'''
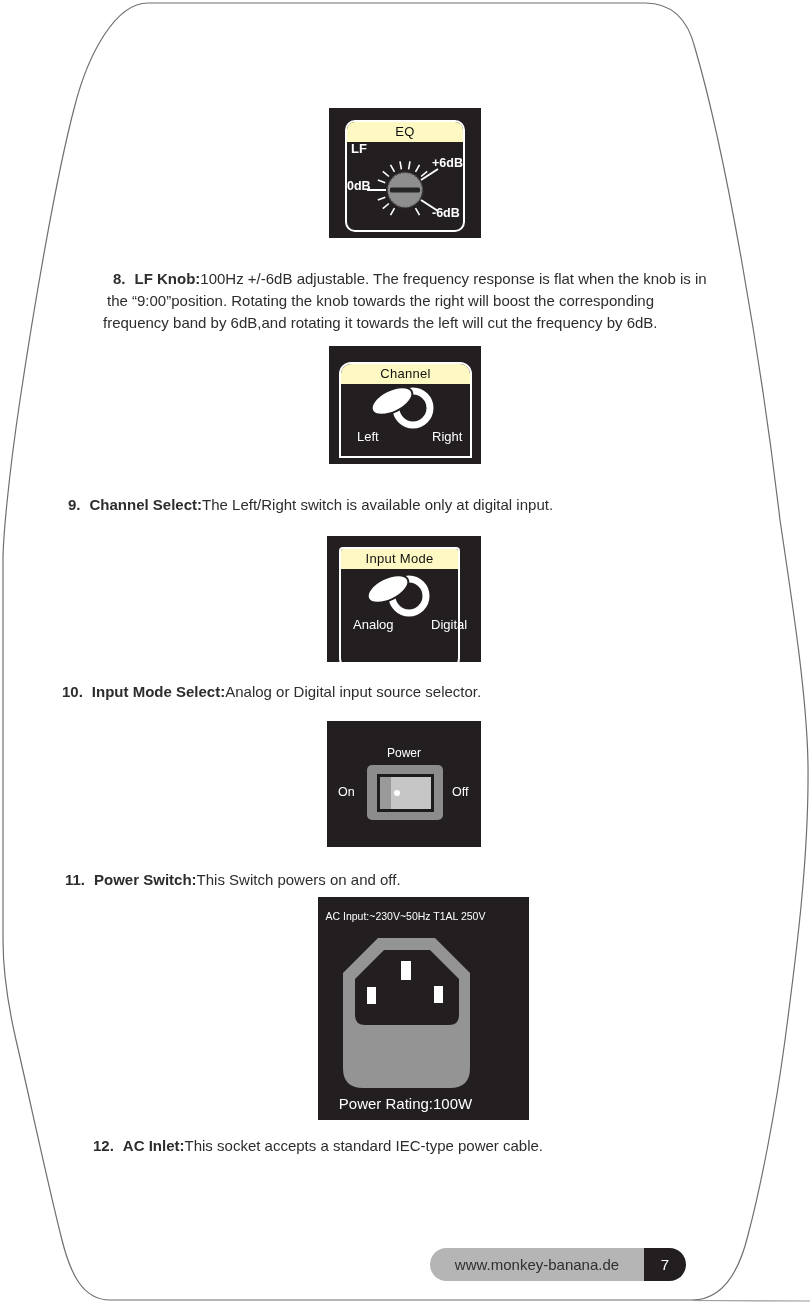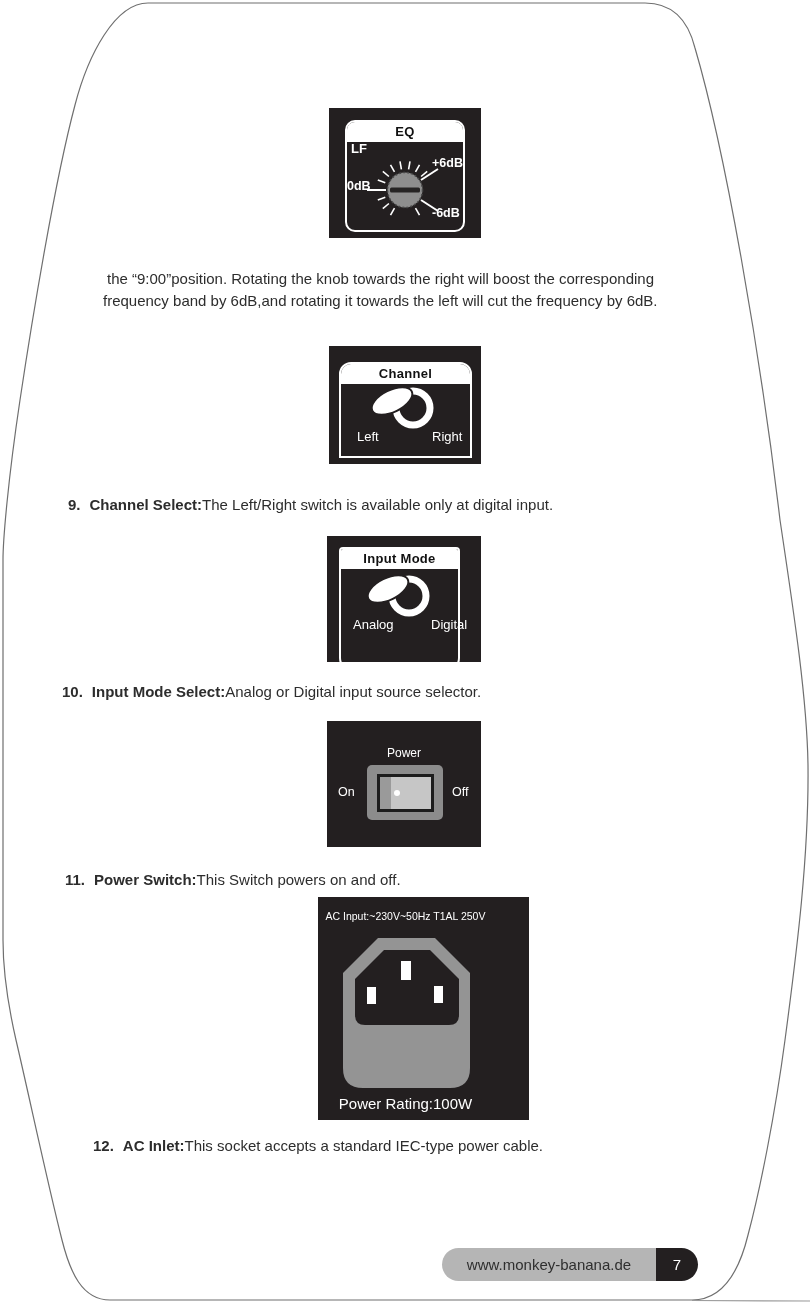--- a/index.html
+++ b/index.html
@@ -8,7 +8,7 @@
   .abs{position:absolute;}
   .panel{position:absolute;background:#231f20;}
   .inner-box{position:absolute;border:2px solid #ffffff;box-sizing:border-box;overflow:hidden;}
-  .panel-hdr{background:#ffffff;color:#111111;font-weight:bold;text-align:center;
+  .panel-hdr{background:#fef9c3;color:#111111;font-weight:normal;text-align:center;
              font-size:13px;line-height:20px;height:20px;letter-spacing:.3px;}
   .wlabel{position:absolute;color:#ffffff;font-size:13px;white-space:nowrap;}
   .item{position:absolute;font-size:15px;line-height:22px;color:#2d2d2d;}

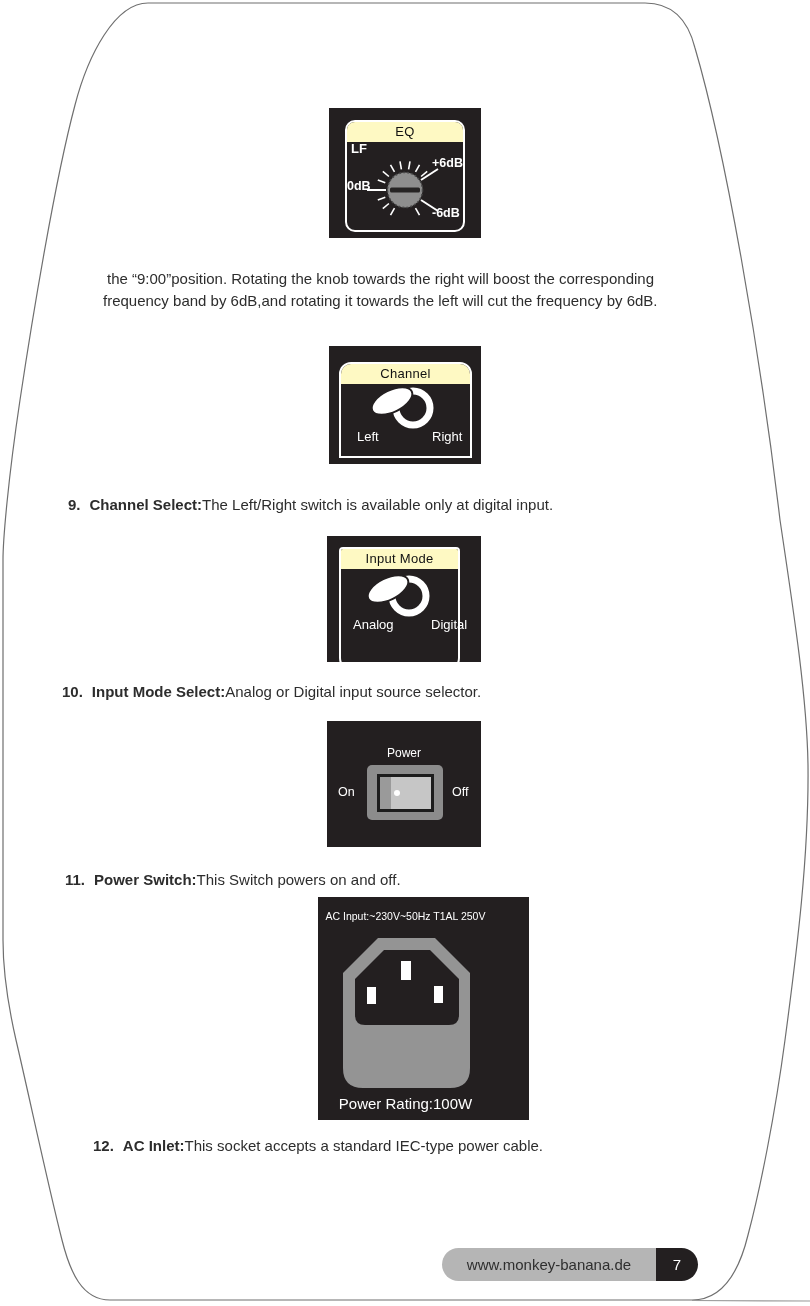--- a/index.html
+++ b/index.html
@@ -69,6 +69,9 @@
   </div>
 
   <div class="item" style="left:103px;top:268px;">
+    <div class="ln" style="padding-left:10px;">
+      <span class="num">8.</span><b>LF Knob:</b><span>100Hz +/-6dB adjustable. The frequency response is flat when the knob is in</span>
+    </div>
     <div class="ln" style="padding-left:4px;">the “9:00”position. Rotating the knob towards the right will boost the corresponding</div>
     <div class="ln">frequency band by 6dB,and rotating it towards the left will cut the frequency by 6dB.</div>
   </div>

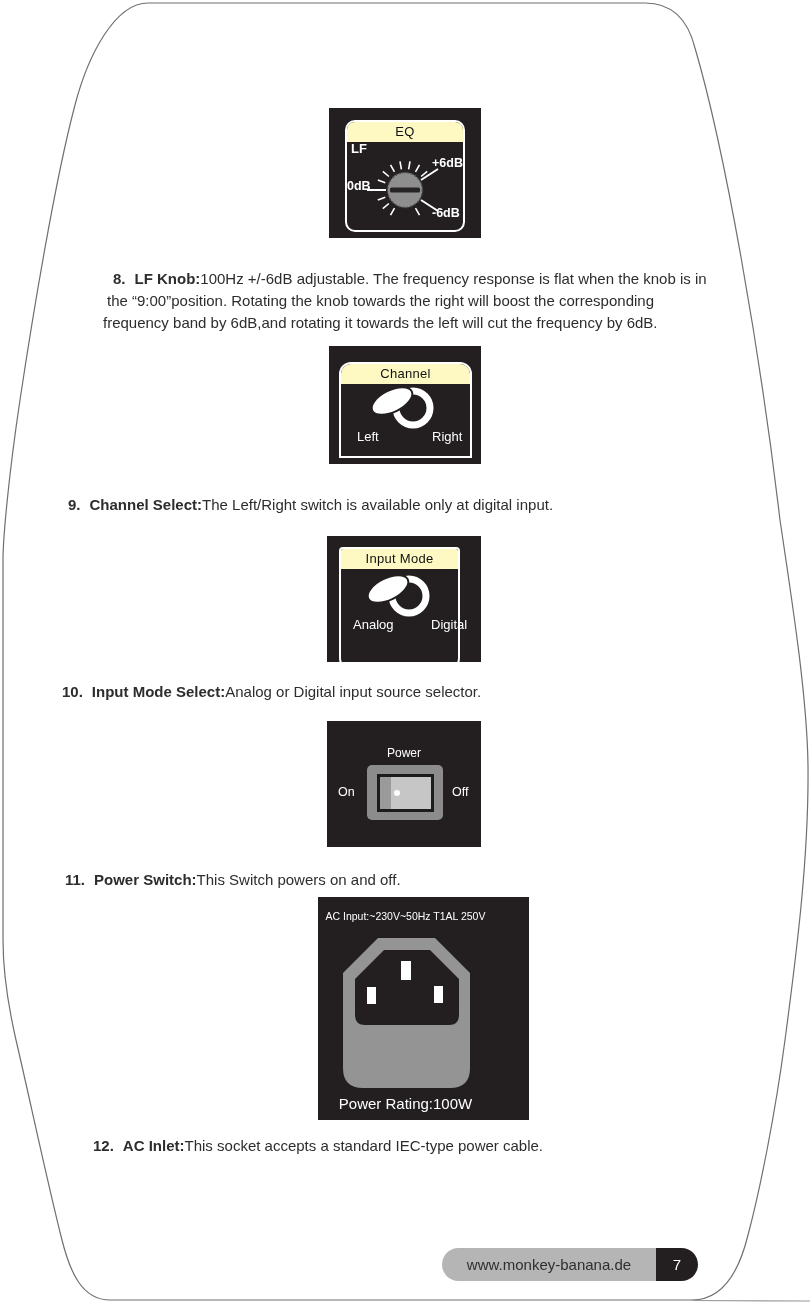--- a/index.html
+++ b/index.html
@@ -149,7 +149,7 @@
     </div>
   </div>
 
-  <div class="footer-pill" style="left:442px;top:1248px;">
+  <div class="footer-pill" style="left:430px;top:1248px;">
     <div class="footer-gray">www.monkey-banana.de</div>
     <div class="footer-black">7</div>
   </div>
'''
Your answer should be a single number: how many lines in the listing above contain "weight"?

2